Hieroglyphics on my skin
numbers letters signs
signs and wonders
all against my skin
burning into my flesh
words everywhere
none making sense
lost love
lost life
what mattered most was the dream

did I dream it all
family friends art life
was it worth standing still

is this what Eurydice knew
when she hoped he would turn around
not to go back
not to have to live again
the constant feeling of failure
the waiting
the questions
is it here
is it today
will it be tomorrow
how long
how much longer

and then it’s here
and you’re not afraid
just sad
waiting does that to you
and then the god touches
you on your shoulder
and says he has turned around

Late Bloomers

Published August 22, 2012 by rlmcdermott

if I told you I’d be there

would you find
the wooden bench
the white camellias
the cherry tree
would you ask my name again
and lift your face into the sun–
exactly as you did that day

would we walk along the garden path
beneath the overarching trees
and listen to the insect’s song
the thrum of things so small
that only lovers hear their
extracorporeal hum

we are too late for love
too late for all the silly things
the longing
the sweet regret
the silences
the sudden rush of words
and yet we’re here
too old to hold each other’s hand
too young to walk apart

if I told you I’d be there

would I wait alone
beneath an autumn sun
would I look up and see you there
beside me on the wooden bench
a white camellia in your hand

The Lovers

Published August 21, 2012 by rlmcdermott

Only the moon
could love a tree
that has no leaves.

She lost them all
last autumn’s day
and when they fell
the fickle world
turned it’s face away–
not him, he stayed.

The birds despised
her–they could not nest.
The flowers turned their
sunny heads and all
the weeping willows wept,

But he stood still
and bathed her
in his yellow light
and kept her warm
despite the night.

The Answer

Published August 20, 2012 by rlmcdermott

I’ve found you.
I have you
in my hand.
I hold you
to my heart
a thousand
times a day.
I keep my
hand open
so you won’t
fly away.

You are my
skylark, a bird
who cannot stay
and so I’ll love
you selflessly
like the moonlight
loves the day.

Eulogy for a Blue Hydrangea

Published August 2, 2012 by rlmcdermott

The grass
knows your
name and
the flowers
growing in
the meadow,
stand upright,
and turn
their faces
toward you.

They are
all color
and seed
your heart
until nothing
can grow in
it but blue
and purple
and gold.

To be alone
and dying
is what they
do everyday
without complaint.
Their stems
bend and break,
everything is
done in silence,
even you pause,
sinus, in the slow
autumn afternoon.

Medusa

Published July 31, 2012 by rlmcdermott

A gorgoneia,
she could
not save
herself,

the smell
of baking
bread coiling
through
the cave,

her sister’s
laughter
and then
another
sound–
footsteps.

Even
the snakes
were
frightened

hissing
in the
nest
of her
hair,

she could
not comfort
them–
her own
heart
pounding.

She looked
at him,

her eyes wide
with what
was blinding
about her,

and waited
for his
bright gaze.

A shield,
a sword,
then all
was stillness.

Finally,
her
sisters
calling
her name
and then
a sound
escaping
from her
own mouth–
wings
and
hoofbeats.

The Witnessing

Published July 31, 2012 by rlmcdermott

They are coming
to sell me Jesus
knocking on my door
in the late afternoon
as the sun slowly
retreats from the
apartment’s tiny alcove.

I still myself for God
knowing he would never
knock so conspicuously.
Brightly-colored pamphlets
sharpen their teeth against
the men’s rough hands.
Those hands mean no good–
they push at words
like they would push at me,
fleshy and insistent, always
wanting their own way.

They will take who I am
and sell it.
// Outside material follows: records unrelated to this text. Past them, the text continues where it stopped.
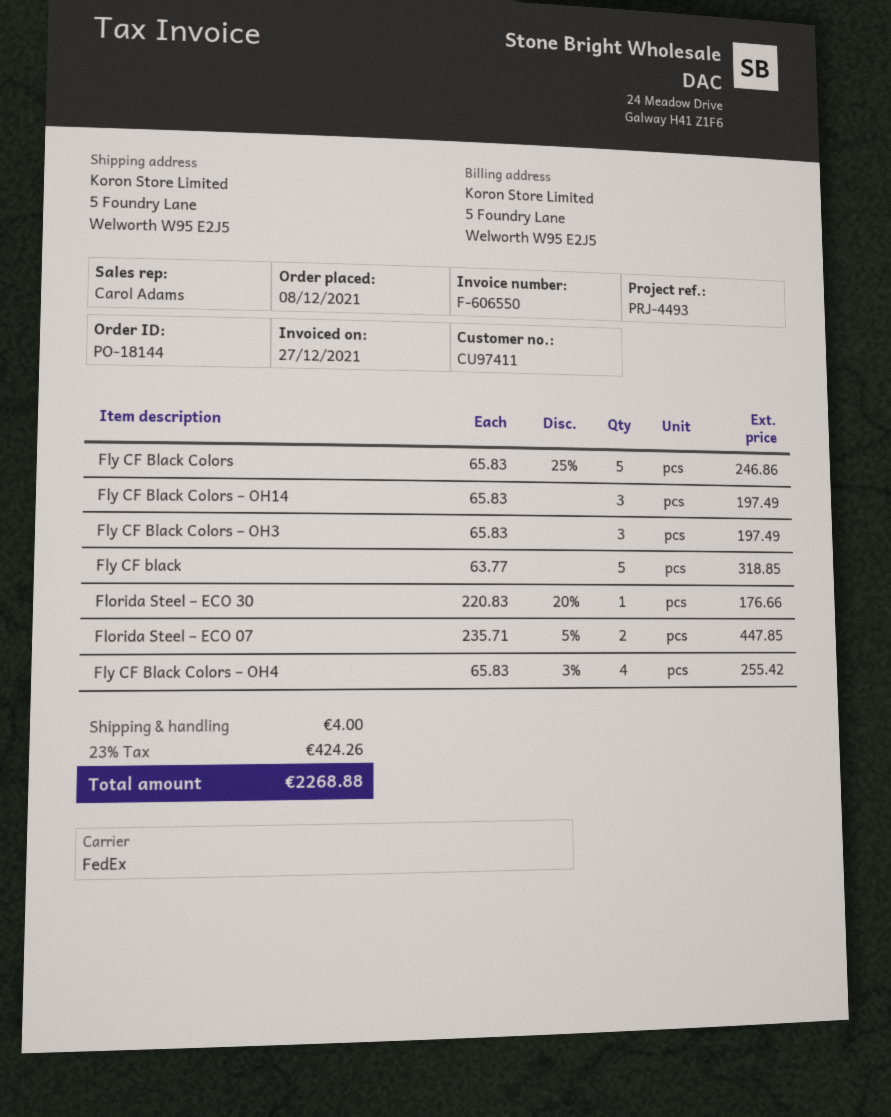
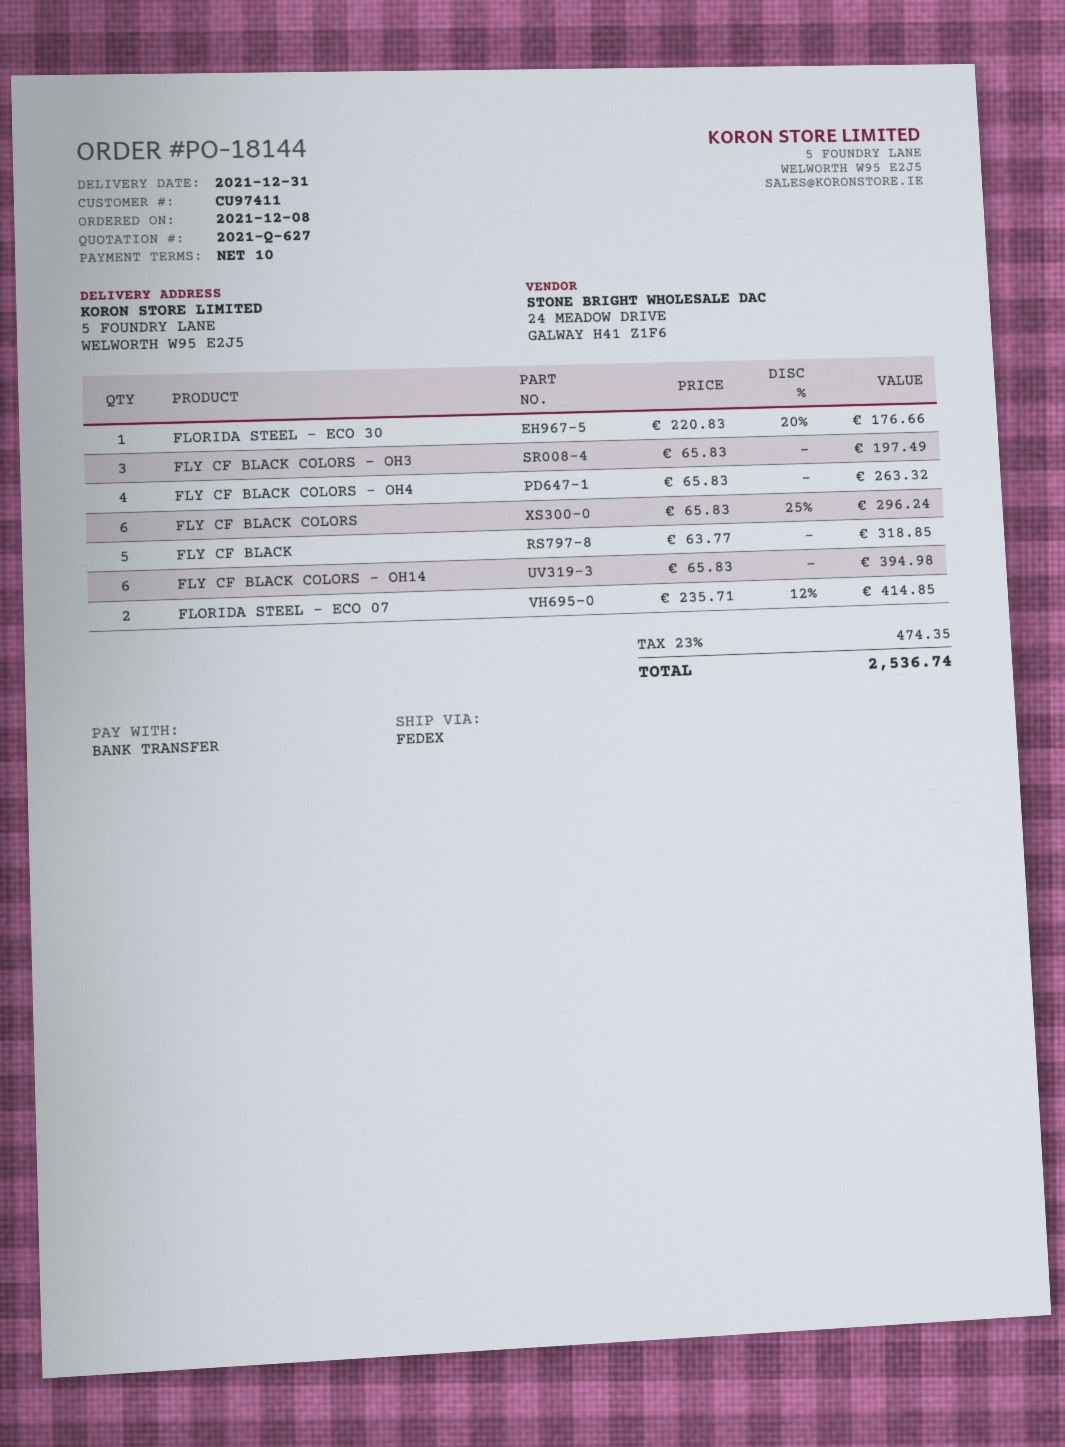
Fly CF Black Colors: 5 x 65.83 - 25% = 246.86 -> 6 x 65.83 - 25% = 296.24
Fly CF Black Colors – OH14: 3 x 65.83 = 197.49 -> 6 x 65.83 = 394.98
Florida Steel – ECO 07: 2 x 235.71 - 5% = 447.85 -> 2 x 235.71 - 12% = 414.85
Fly CF Black Colors – OH4: 4 x 65.83 - 3% = 255.42 -> 4 x 65.83 = 263.32
shipping: 4.00 -> none
tax: 23% = 424.26 -> 23% = 474.35
total: 2268.88 -> 2536.74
For sale:
the alcoholic father,
the abusive mother,
the days of anger, terrible
words and blows, Sundays
barricaded in a shared
bedroom forced to whisper
the rosary because she said so.

They can have it–
the name,
the unsocial security
of compensations
that have outlasted
dangerous times.
I am a veteran
of my own pain;
stolen from life
by bigger enemies
than these small men–
who would covet a name
that means remembrance?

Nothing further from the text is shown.